Tip: More details about LKU can be found on the following website:
A demonstration of performing LKU is available on the following website:
Consider the following key points about PowerHA’s integrated support for live kernel updates:
LKU can only be performed on one cluster node at a time
Support includes all PowerHA SystemMirror Enterprise Edition Storage replication features including HyperSwap and Geographic Logical Volume Manager (GLVM).
For asynchronous GLVM, you must swap to sync mode before LKU is performed, and then swap back to async mode upon LKU completion.

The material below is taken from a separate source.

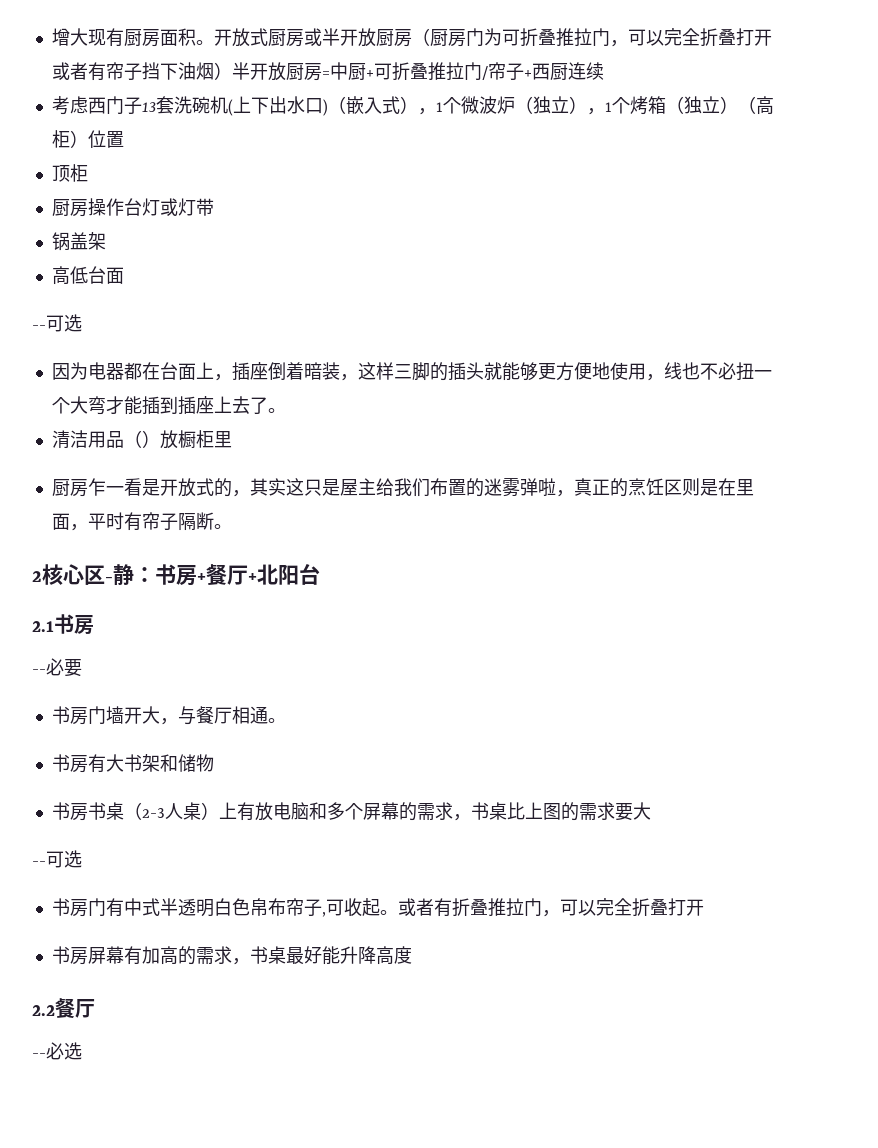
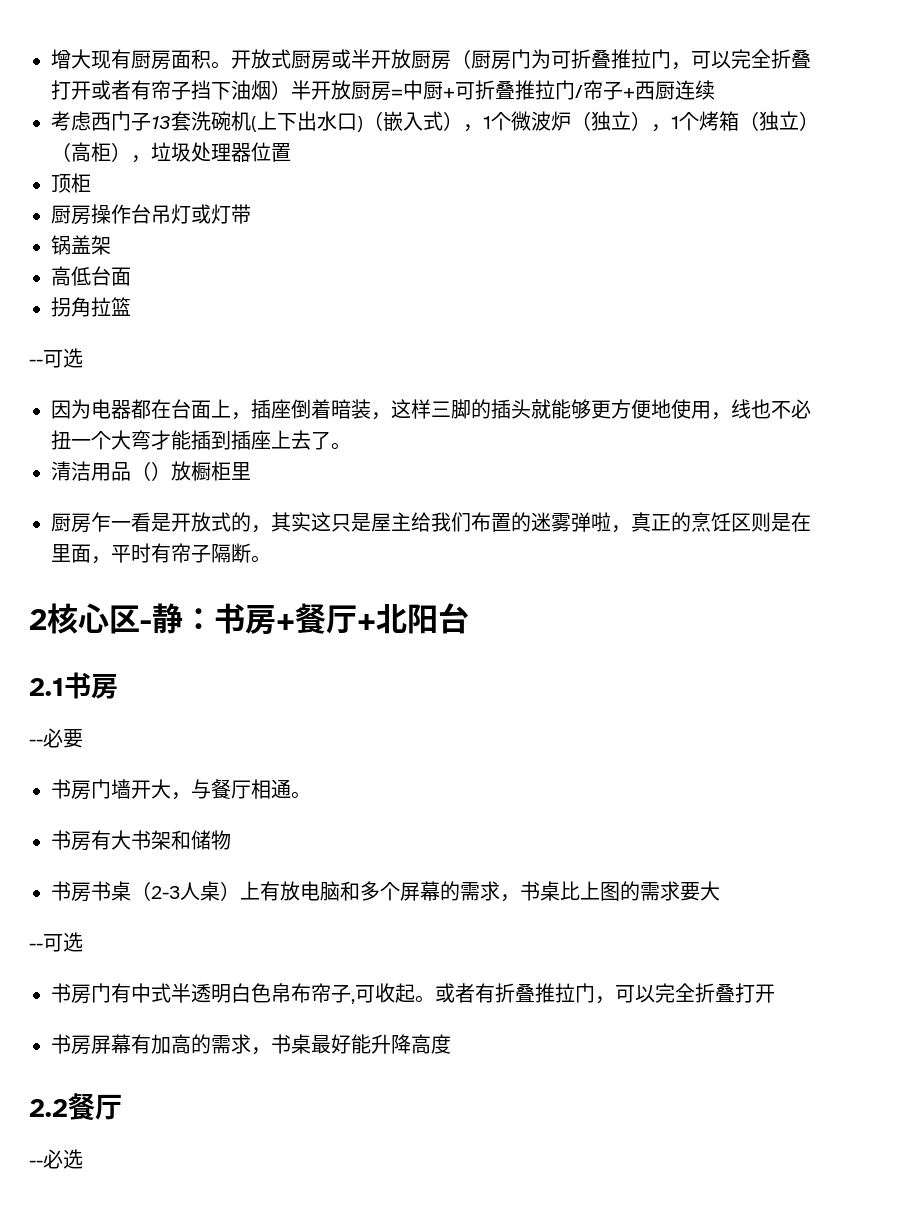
(88, 139) none -> [131,142,251,163] ，垃圾处理器
(142, 207) none -> [151,205,171,224] 吊
(124, 275) none -> [51,297,131,317] // 拐角拉篮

During LKU operation, enhanced concurrent volume groups cannot be changed.
Workloads continue to run without interruption.
PowerHA scripts and checks during live kernel update
PowerHA provides scripts that are called during different phases of the AIX live kernel update notification mechanism. An overview of the PowerHA operations that are performed at which phase follows:
Check phase
 – Verifies that no other concurrent AIX Live Update is in progress in the cluster
 – Verifies that the cluster is in stable state
 – Verifies that there are no GLVM active asynchronous mirror pools
Pre-phase
 – Switches the active Enhanced Concurrent volume groups (VGs) in a “silent” mode
 – Stops the cluster services and SRC daemons
 – Stops GLVM traffic
Post phase
 – Restarts GLVM traffic
 – Restarts System Resource Controller (SRC) daemons and cluster services
 – Restores the state of the Enhanced Concurrent volume groups
Enabling and disabling AIX Live Kernel Update support of PowerHA
As is the case for most of the features and functionality of PowerHA, the feature can be enabled and disabled both using the System Management Interface Tool (SMIT), and using the command line using the clmgr command. In either case, it must be set on each node.
When enabling AIX LKU through SMIT, the option is set using either yes or no. However, when using the clmgr command, the settings are true or false. The default is for it to be enabled (yes/true).
To modify using SMIT, perform the following steps, as shown in Figure 2-1:
1. Go to smitty sysmirror → Cluster Nodes and Networks → Manage Nodes → Change/Show a Node.
2. Select the wanted node.
3. Set the Enable AIX Live Update operation field as wanted.
4. Press Enter.
                              Change/Show a Node
 
Type or select values in entry fields.
Press Enter AFTER making all wanted changes.
 
[Entry Fields]
* Node Name Jess
New Node Name []
Communication Path to Node [Jess]                +
Enable AIX Live Update operation Yes +
 
Figure 2-1 Enabling AIX Live Update operation
An example of how to check the current value of this setting using clmgr follows:
[root@Jess] /# clmgr view node Jess |grep LIVE
ENABLE_LIVE_UPDATE="true"
An example of how to disable this setting using clmgr follows:
[root@Jess] /# clmgr modify node Jess ENABLE_LIVE_UPDATE=false
In order for the change to take effect. the cluster must be synchronized.
Logs generated during AIX Live Kernel Update operation
The two logs used during the operation of an AIX Live Kernel Update are both located in /var/hacmp/log directory:
lvupdate_orig.log This log file keeps information from the original source system logical partition (LPAR).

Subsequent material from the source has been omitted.